Today Karabyts’s son Kyrylo is doing his utmost to promote Ivan Fedorovych’s music. In mid-December a grand concert took place in England with the participation of the Symphony Orchestra and with the assistance of BBC. It featured the works of Stravinsky, Liszt, and Karabyts, and Kyrylo was at the conductor’s stand. The program enjoyed positive criticism, with the critics marking a special mention of the Second concert for piano with orchestra by Karabyts. This is a very bright work, adapted for stage. In the middle of it the musicians start to clasp their hands, and the audience joins the ovation. The concert was broadcast in the Internet. A BBC host told about Ivan Fedorovych’s creative work, specifically, the history of the concert (it is connected with the Chornobyl Accident), as well as about Kyrylo as a conductor.
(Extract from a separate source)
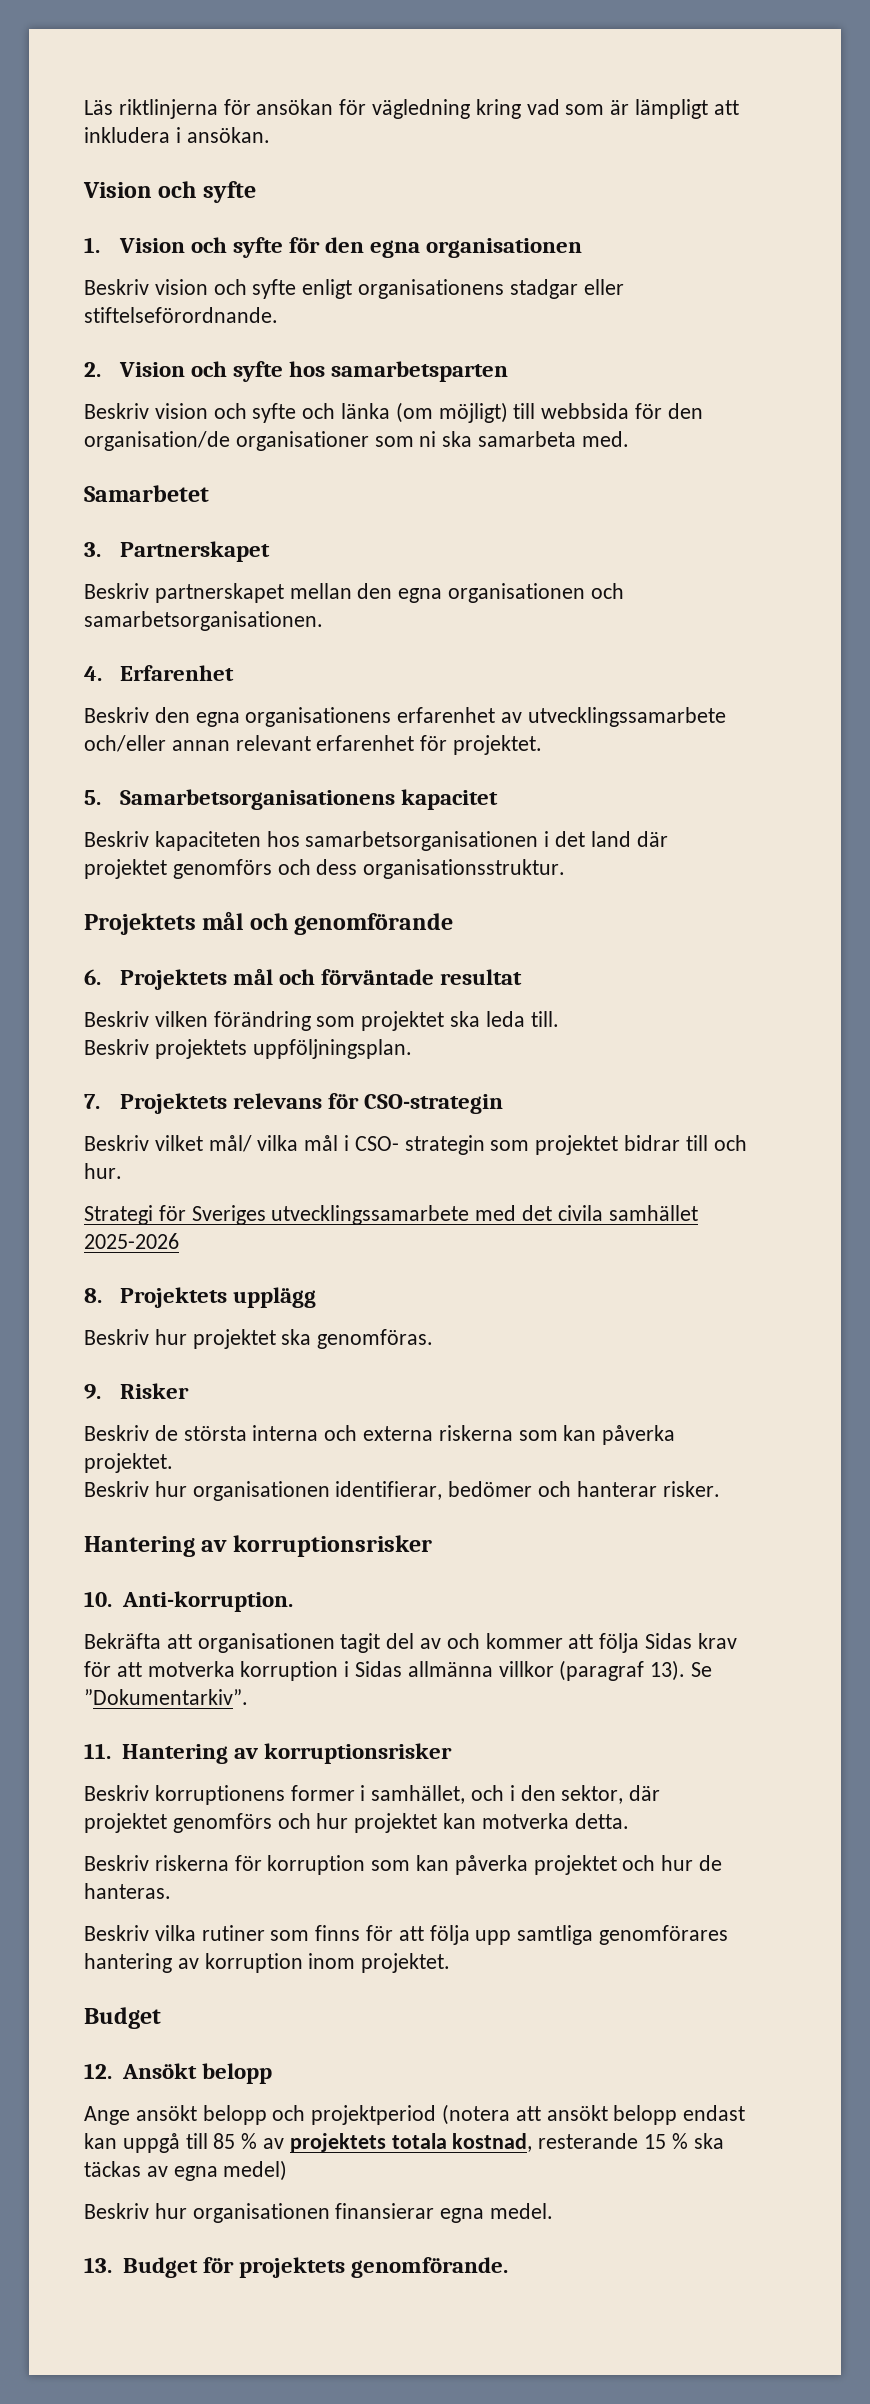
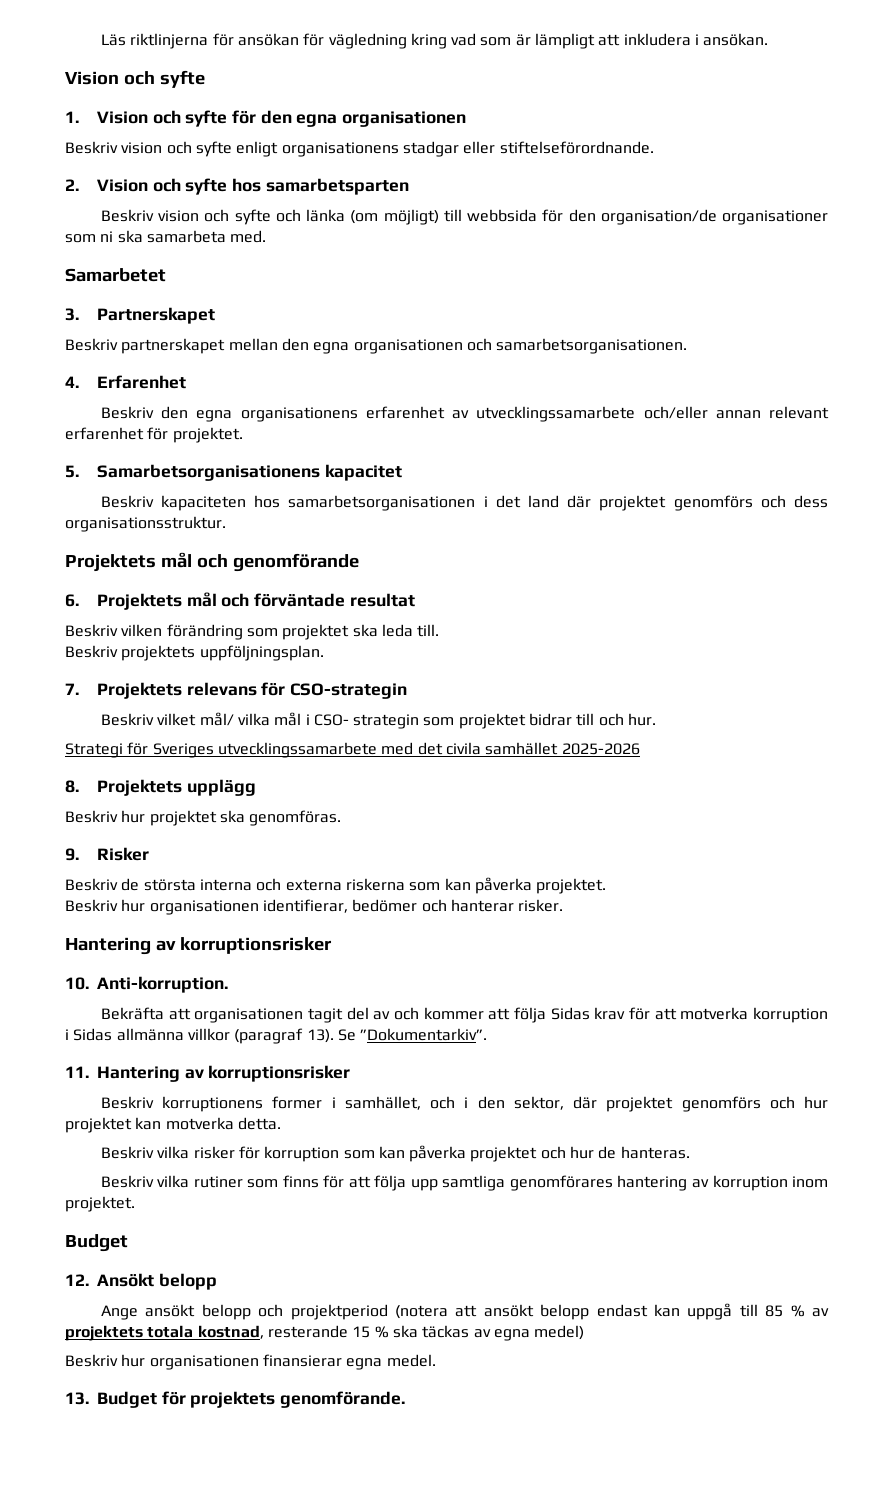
- Beskriv riskerna för korruption som kan påverka projektet och hur de hanteras.
+ Beskriv vilka risker för korruption som kan påverka projektet och hur de hanteras.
Karabyts wrote the Second concert for piano in 1986. In spite of the sad events that took place in that year (the disaster on the Chornobyl Nuclear Plant), this work is life-asserting. And in his Third concert (Lamentation) Ivan Fedorovych succeeded in conveying the pain brought by the anthropogenic catastrophe in Chornobyl. This work is a kind of repentance before our descendants.